Description of the task:
Starting at the line that contains "Liberation Mono, monospace", transcribe each line through the end of the material below, exactly and nothing else, leaving out the pictures.

Excerpted data:
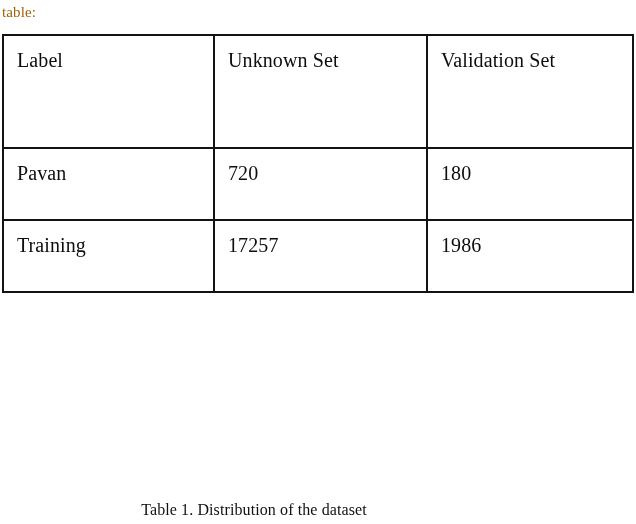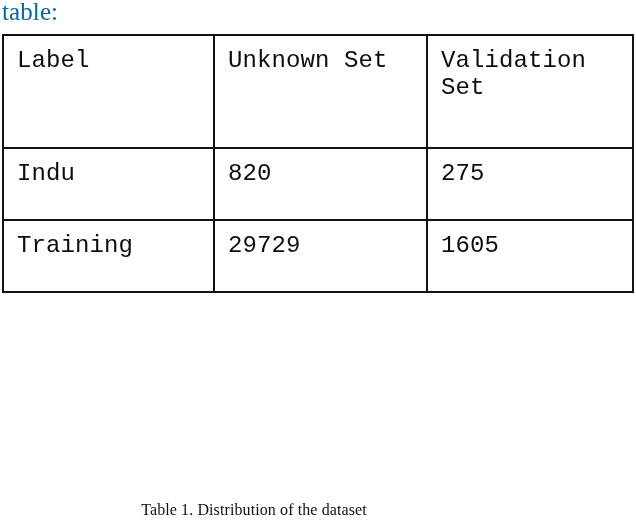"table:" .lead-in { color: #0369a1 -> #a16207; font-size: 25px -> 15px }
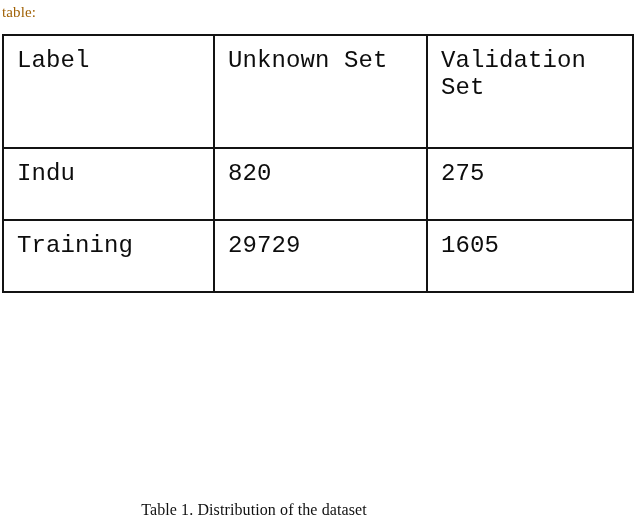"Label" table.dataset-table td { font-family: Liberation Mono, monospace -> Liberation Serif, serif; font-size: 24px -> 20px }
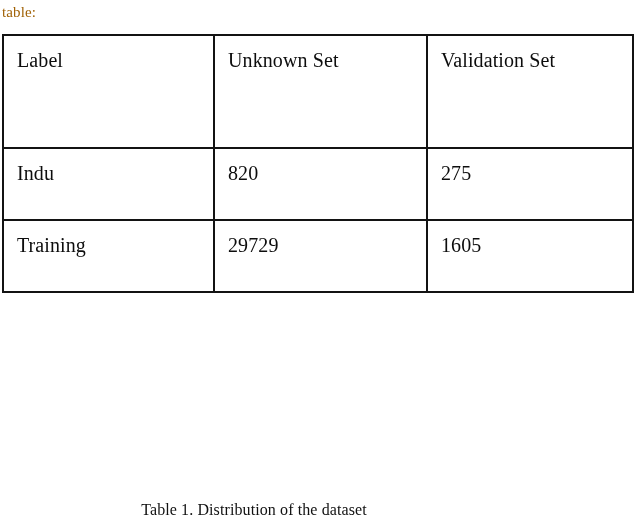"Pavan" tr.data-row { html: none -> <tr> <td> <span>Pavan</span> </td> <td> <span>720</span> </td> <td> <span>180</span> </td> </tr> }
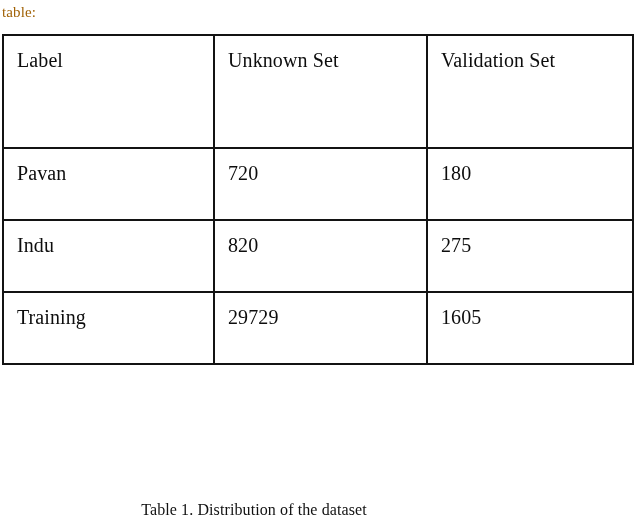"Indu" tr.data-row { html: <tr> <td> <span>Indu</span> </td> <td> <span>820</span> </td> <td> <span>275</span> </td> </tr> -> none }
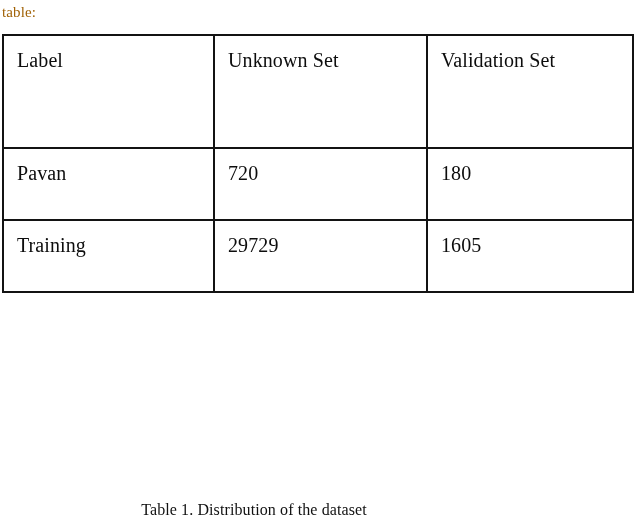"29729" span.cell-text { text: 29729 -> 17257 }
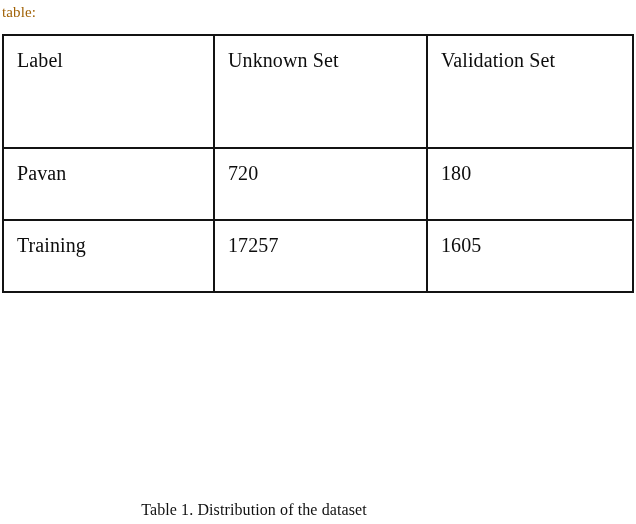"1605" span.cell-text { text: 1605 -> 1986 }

Answer area:
"Label" table.dataset-table td { font-family: Liberation Mono, monospace -> Liberation Serif, serif; font-size: 24px -> 20px }
"Pavan" tr.data-row { html: none -> <tr> <td> <span>Pavan</span> </td> <td> <span>720</span> </td> <td> <span>180</span> </td> </tr> }
"Indu" tr.data-row { html: <tr> <td> <span>Indu</span> </td> <td> <span>820</span> </td> <td> <span>275</span> </td> </tr> -> none }
"29729" span.cell-text { text: 29729 -> 17257 }
"1605" span.cell-text { text: 1605 -> 1986 }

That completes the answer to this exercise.